Can you share a little about your situation that triggers the bad performance? How many transcrypt
-encrypted files do you have, and how long does a commit take before your changes?
I'm also wondering if we should have a way of easily disabling the pre-commit check?
As you point out, it's there as a safety-check only. But if it's causing poor performance then turning it off might be a better option than working around the poor performance. It's really only necessary if a user happens to use a Git client that doesn't apply the usual text conversion features of Git, so it really is guarding against a relatively unusual situation.
A better workaround might be for transcrypt
to recognise a manually-applied Git config option like transcrypt.skip-pre-commit-checks
I have been using it this way for about 7 months with no issues. Had about 2500 files that it is encrypting. I could pretty easily add forking based on the number of cores reported, (e.g. fork to a max of 8 children for 8 cores) which would still increase the speed. At the slow point, it would take upwards of 15 to 20 seconds just for the crypt. My local copy is tweaked a bit to use gcm instead of CBC and using iter 10000 for each secret so it does take longer per run.
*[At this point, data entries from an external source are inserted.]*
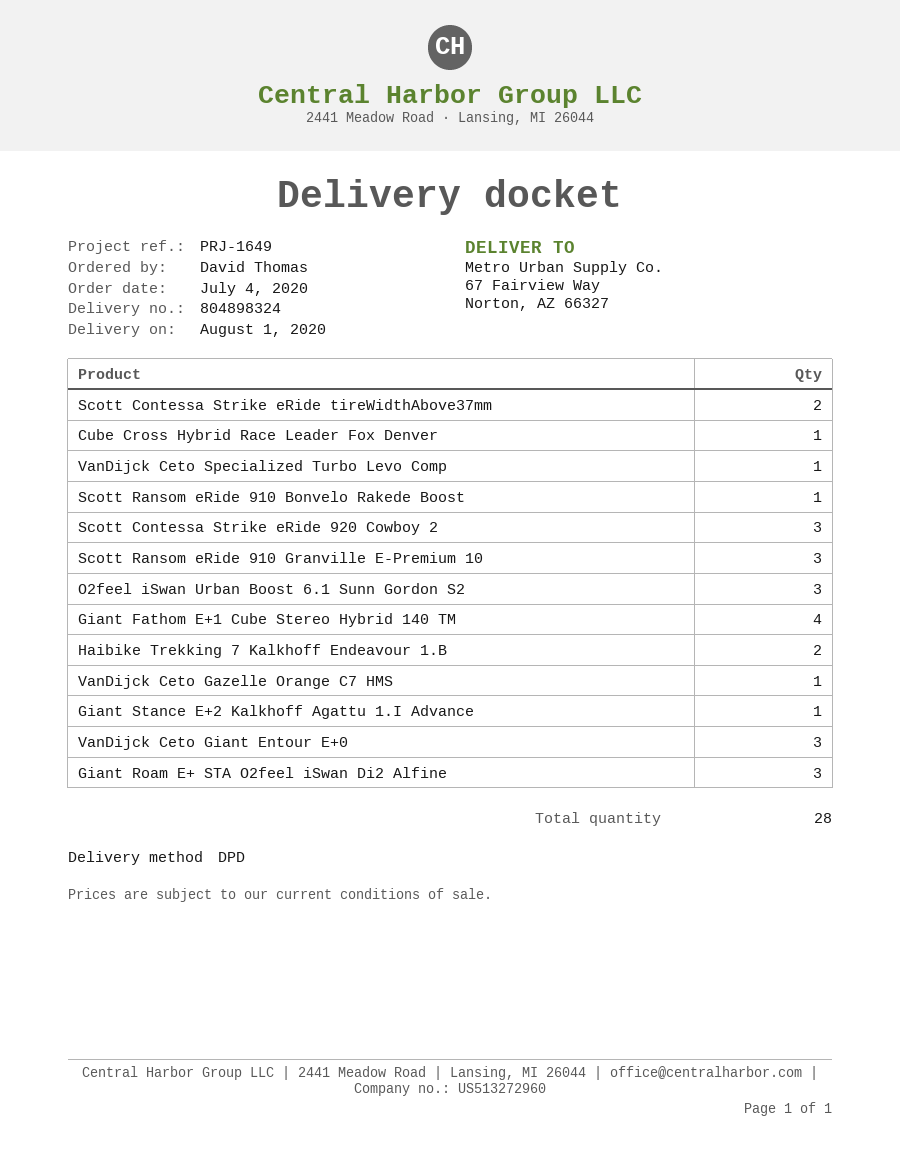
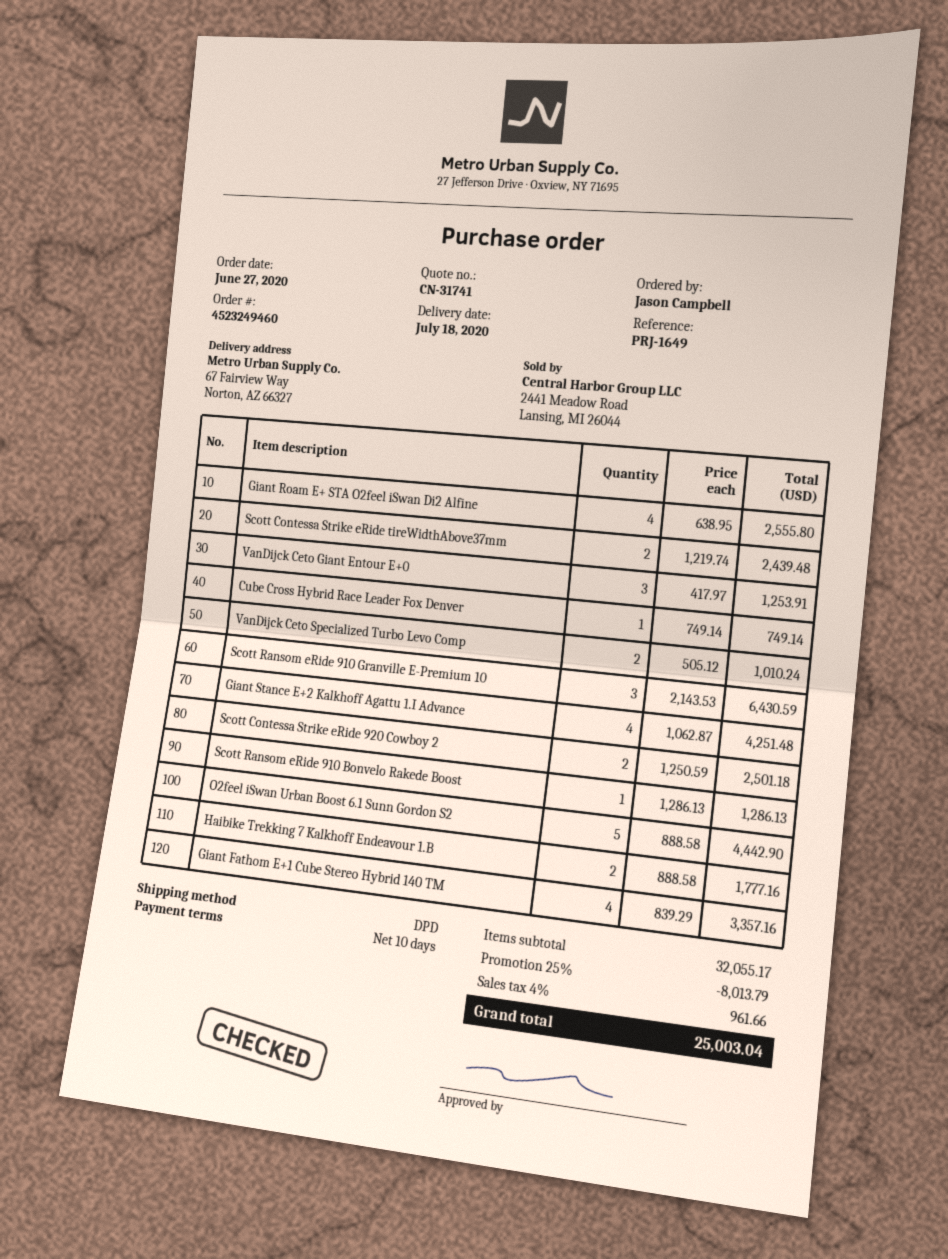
order date: 2020-07-04 -> 2020-06-27
delivery date: 2020-08-01 -> 2020-07-18
ordered by: David Thomas -> Jason Campbell
VanDijck Ceto Specialized Turbo Levo Comp: 1 -> 2
Scott Contessa Strike eRide 920 Cowboy 2: 3 -> 2
O2feel iSwan Urban Boost 6.1 Sunn Gordon S2: 3 -> 5
VanDijck Ceto Gazelle Orange C7 HMS: 1 -> none
Giant Stance E+2 Kalkhoff Agattu 1.I Advance: 1 -> 4
Giant Roam E+ STA O2feel iSwan Di2 Alfine: 3 -> 4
Hi @slimm609 I think that for your use-case, improving the speed of the pre-commit check might be solving the wrong problem. If you don't need the safety-check, running it 2,500 times is wasteful even if you can make it acceptably fast.
What do you think about adding an optional transcrypt config setting to bypass the pre-commit check? If you know you are using a Git client that does the right thing, there isn't much value in running the safety checks at all.
Or you could delete the .git/hooks/pre-commit file altogether.
The repo is shared between lots of people and I can’t control what client each person uses, so having the check is a required and has stopped at least 1 commit from a user that I know of.
Ah, I see. I'm glad to hear the safety check is doing its job!
Can you please add the limit so only cpu-count functions are run at once?
Do many encrypted files change each commit in your usage? We might be able to run the safety check only on files that have actually changed.
I added forking to match the number of procs so it won't hit limits. Before bash 4.4, it was messy to fork and wait so if its an older bash version, it will just run the regular way.
Hi @slimm609 thanks very much for this, that's some advance bash work! I have merged your change to the master
branch.
I merged via a separate repo-local PR #101 where I applied a couple of tweaks to make the pre-commit script pass lint checks, and to print the bash version during test runs. From printing the bash versions during tests I learned:
Speed up git-commit-crypt hook. If there are lots of files, it can take a long time to run the hook. Since this is a fail-safe, the majority of the time there are no failures, so this saves a lot of time.
This splits it into 2 parts 1) Fork each file into its own verification to do lots of them in parallel, ignoring filename, etc 2) If any of the forked runs fail, then run is slower mode to display what failed.